> _Data for this task_:
= Beginning of Section =

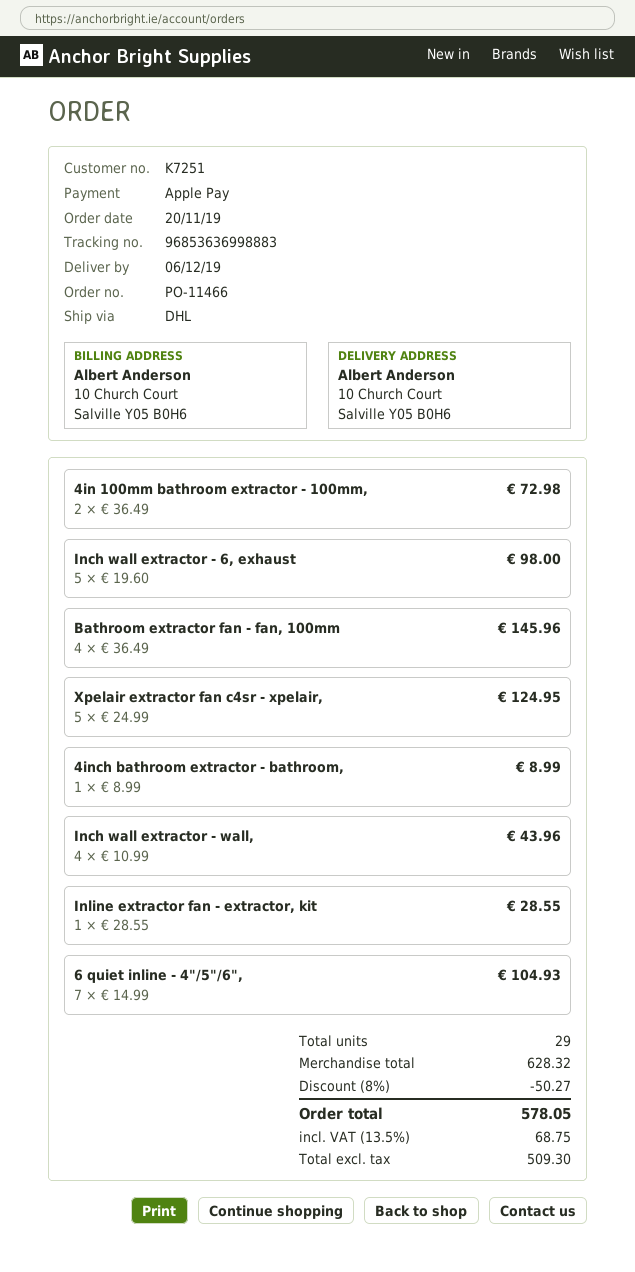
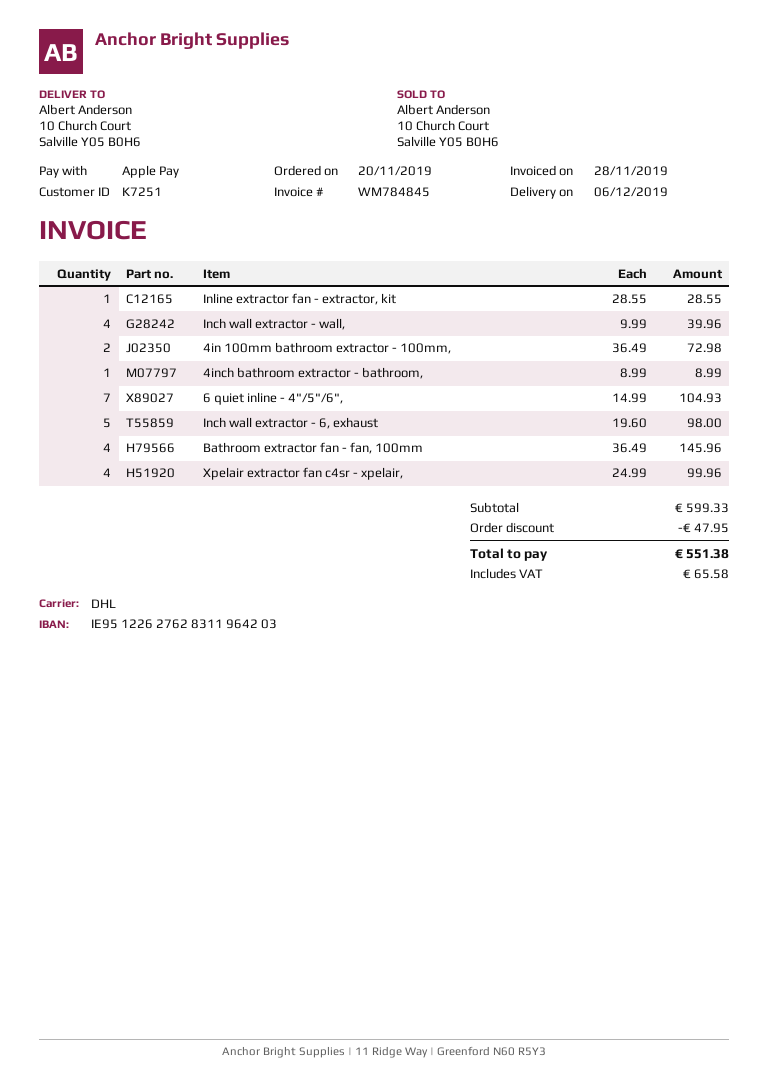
Xpelair extractor fan c4sr - xpelair,: 5 x 24.99 = 124.95 -> 4 x 24.99 = 99.96
Inch wall extractor - wall,: 4 x 10.99 = 43.96 -> 4 x 9.99 = 39.96
subtotal: 628.32 -> 599.33
discount: 50.27 -> 47.95
tax: 68.75 -> 65.58
total: 578.05 -> 551.38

= End of Section =

> _Your goal_: How many lines in the records hold the string "extractor"? The number alone is the answer.

> _Written answer_: 2